Après son échec comme antibiotique, la ciclosporine était alors testée sans succès comme anticancéreux. Cela aurait dû dissuader l’équipe de Jean-François Borel de s’y intéresser, car les activités anticancéreuse et immunosupressive vont généralement de pair. Mais, les chercheurs passent outre et la testent quand même sur des souris. Cette fois, l’essai est concluant.

Mais « la situation se complique », comme le raconte Jean-François Borel : il ne parvient pas à reproduire le résultat. « Malgré un sentiment sournois de doute, j’ai refusé d’accepter la défaite », se souvient-il. Heureusement. L’explication viendra plus tard : administrée initialement aux souris par injection, elle leur a ensuite été donnée par voie orale, ce qui avait changé certains paramètres de l’expérience. « Un immunosuppresseur doit pouvoir être pris par un transplanté pendant de nombreuses années. Il était donc important de savoir dès le début si la ciclosporine était active par voie orale. » Par la suite, certains facteurs expérimentaux ont été modifiés et, progressivement, l’activité immunosuppressive est réapparue.

La ciclosporine est purifiée en 1973, sa structure et ses propriétés chimiques sont élucidées deux ans plus tard. Les chercheurs sont de plus en plus convaincus d’être en présence d’un immunosuppresseur inédit et révolutionnaire.

Marché de niche
Mais une nouvelle menace se fait jour : le comité directeur de la recherche de Sandoz a établi un nouveau plan décennal… où l’immunologie ne figure plus.

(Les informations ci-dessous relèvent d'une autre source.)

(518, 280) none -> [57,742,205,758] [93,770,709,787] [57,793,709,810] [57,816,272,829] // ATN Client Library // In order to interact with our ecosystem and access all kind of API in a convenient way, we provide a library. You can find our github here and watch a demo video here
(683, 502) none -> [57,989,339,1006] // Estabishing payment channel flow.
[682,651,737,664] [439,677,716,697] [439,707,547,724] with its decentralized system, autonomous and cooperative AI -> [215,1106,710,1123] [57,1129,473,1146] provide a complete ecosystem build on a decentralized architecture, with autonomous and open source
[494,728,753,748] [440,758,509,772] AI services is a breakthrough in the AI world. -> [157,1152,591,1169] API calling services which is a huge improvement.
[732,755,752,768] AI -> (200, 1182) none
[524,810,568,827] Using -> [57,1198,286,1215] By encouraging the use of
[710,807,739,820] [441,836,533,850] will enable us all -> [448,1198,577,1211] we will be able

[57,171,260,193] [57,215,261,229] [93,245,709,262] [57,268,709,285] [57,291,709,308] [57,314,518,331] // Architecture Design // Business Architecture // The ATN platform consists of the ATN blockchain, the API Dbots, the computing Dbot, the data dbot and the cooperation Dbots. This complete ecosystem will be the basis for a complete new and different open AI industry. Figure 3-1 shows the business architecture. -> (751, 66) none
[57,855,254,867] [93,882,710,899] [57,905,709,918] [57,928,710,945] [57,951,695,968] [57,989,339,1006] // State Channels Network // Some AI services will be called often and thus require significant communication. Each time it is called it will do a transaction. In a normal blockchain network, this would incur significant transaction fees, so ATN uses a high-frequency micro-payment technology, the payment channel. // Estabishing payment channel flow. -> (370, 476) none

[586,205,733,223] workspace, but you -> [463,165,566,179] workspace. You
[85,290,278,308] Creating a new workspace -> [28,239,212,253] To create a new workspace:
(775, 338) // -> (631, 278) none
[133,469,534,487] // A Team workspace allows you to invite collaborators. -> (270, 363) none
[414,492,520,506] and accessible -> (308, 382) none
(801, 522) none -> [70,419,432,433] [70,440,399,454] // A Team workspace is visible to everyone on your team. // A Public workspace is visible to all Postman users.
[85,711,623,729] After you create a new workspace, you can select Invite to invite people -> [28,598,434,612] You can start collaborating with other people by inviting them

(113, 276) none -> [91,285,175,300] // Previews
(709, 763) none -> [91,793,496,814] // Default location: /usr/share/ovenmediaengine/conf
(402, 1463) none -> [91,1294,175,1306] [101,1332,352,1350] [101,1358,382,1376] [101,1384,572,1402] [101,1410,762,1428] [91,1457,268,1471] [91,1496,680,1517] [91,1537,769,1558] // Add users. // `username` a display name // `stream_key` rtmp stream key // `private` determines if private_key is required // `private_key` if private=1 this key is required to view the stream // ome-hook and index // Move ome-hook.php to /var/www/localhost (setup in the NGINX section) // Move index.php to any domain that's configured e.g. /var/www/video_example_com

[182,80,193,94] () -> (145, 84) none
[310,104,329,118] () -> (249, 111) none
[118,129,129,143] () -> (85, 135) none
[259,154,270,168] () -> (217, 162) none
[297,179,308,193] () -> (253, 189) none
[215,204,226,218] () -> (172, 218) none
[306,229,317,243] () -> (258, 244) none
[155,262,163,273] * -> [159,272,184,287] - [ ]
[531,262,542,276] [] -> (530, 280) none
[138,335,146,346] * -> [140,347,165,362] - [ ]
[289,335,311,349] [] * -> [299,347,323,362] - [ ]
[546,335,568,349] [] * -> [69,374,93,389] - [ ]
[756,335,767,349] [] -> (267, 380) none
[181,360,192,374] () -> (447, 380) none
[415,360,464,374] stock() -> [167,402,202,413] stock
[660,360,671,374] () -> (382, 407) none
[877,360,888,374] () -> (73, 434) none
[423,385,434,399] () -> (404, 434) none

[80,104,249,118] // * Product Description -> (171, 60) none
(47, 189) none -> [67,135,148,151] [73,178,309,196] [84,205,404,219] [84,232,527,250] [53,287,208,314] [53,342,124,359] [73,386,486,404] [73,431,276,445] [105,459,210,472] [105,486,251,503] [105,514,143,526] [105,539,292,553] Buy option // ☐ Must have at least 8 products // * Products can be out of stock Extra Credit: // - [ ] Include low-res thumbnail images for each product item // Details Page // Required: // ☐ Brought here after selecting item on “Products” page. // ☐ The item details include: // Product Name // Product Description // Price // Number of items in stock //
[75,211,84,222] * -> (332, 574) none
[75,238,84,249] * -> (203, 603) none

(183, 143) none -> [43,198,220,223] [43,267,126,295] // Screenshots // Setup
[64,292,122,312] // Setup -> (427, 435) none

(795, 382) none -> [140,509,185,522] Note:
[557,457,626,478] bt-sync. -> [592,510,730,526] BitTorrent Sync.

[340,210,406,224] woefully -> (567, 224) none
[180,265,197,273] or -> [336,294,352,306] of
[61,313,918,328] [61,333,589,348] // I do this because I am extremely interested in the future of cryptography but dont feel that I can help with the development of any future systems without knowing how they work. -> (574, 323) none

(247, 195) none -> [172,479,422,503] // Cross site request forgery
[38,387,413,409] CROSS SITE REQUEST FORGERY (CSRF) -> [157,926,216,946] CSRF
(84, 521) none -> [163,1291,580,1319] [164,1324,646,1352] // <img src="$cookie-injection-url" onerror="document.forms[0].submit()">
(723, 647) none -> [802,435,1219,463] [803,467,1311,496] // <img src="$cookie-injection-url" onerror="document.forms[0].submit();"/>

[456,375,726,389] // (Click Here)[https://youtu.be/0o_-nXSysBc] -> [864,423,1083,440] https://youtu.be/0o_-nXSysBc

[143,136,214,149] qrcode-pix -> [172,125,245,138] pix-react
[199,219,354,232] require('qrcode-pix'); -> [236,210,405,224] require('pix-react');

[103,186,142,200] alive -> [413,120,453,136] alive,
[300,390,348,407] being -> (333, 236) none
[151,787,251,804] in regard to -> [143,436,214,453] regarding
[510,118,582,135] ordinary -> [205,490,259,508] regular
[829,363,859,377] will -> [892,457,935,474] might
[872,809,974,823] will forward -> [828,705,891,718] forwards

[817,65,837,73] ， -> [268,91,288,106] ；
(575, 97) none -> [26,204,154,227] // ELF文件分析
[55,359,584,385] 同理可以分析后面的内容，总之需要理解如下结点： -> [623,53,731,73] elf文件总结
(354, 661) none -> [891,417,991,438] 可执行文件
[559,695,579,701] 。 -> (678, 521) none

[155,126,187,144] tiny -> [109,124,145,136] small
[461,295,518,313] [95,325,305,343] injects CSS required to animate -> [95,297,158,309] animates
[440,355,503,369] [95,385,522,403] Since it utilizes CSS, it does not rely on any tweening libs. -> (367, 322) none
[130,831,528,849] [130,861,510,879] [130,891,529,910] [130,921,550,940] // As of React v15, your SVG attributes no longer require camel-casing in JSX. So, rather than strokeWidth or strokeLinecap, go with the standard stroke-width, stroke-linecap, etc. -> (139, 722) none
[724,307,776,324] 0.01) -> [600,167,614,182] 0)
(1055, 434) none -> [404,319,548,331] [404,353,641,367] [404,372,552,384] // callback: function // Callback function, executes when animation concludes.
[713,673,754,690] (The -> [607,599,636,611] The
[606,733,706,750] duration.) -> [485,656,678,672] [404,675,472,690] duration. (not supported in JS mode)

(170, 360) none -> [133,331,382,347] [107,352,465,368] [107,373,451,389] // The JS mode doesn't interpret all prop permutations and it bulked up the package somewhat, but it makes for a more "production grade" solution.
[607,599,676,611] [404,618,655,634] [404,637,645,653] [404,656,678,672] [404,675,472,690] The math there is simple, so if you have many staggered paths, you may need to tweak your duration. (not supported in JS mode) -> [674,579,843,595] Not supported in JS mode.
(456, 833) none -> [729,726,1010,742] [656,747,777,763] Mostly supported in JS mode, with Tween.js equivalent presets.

En effet, la transplantation est considérée comme un marché de niche, alors que la production et la purification de la ciclosporine sont difficiles et coûteuses. Par chance, au-delà des greffes d’organe, la molécule peut concerner un marché beaucoup plus grand : les maladies auto-immunes. Ces pathologies (sclérose en plaques, polyarthrite rhumatoïde, maladie de Crohn, etc.) résultent d’une hyperactivité du système immunitaire contre des substances ou des tissus qui font pourtant partie intégrante de l’organisme. Or la polyarthrite rhumatoïde figure, elle, dans les priorités du plan décennal. C’est ainsi que le projet va être sauvé : la ciclosporine sera développée comme traitement anti-inflammatoire chronique.

Lors de la première présentation des résultats devant la Société britannique d’immunologie, à Londres, plusieurs chercheurs expriment cependant leur désir d’utiliser expérimentalement la ciclosporine pour des greffes. Notamment un pionnier du domaine, le Britannique Roy Calne. Après avoir testé la ciclosporine sur un rat transplanté, il sera le premier, en 1978, à l’administrer à sept patients ayant subi une transplantation rénale. Cinq d’entre eux quitteront l’hôpital avec des reins fonctionnels, et Roy Calne convaincra alors la direction de la recherche de Sandoz d’entreprendre des essais cliniques. C’est ce processus qui aboutira, en novembre 1983, à l’autorisation de mise sur le marché par la Food and Drug Administration américaine de la ciclosporine comme traitement antirejet.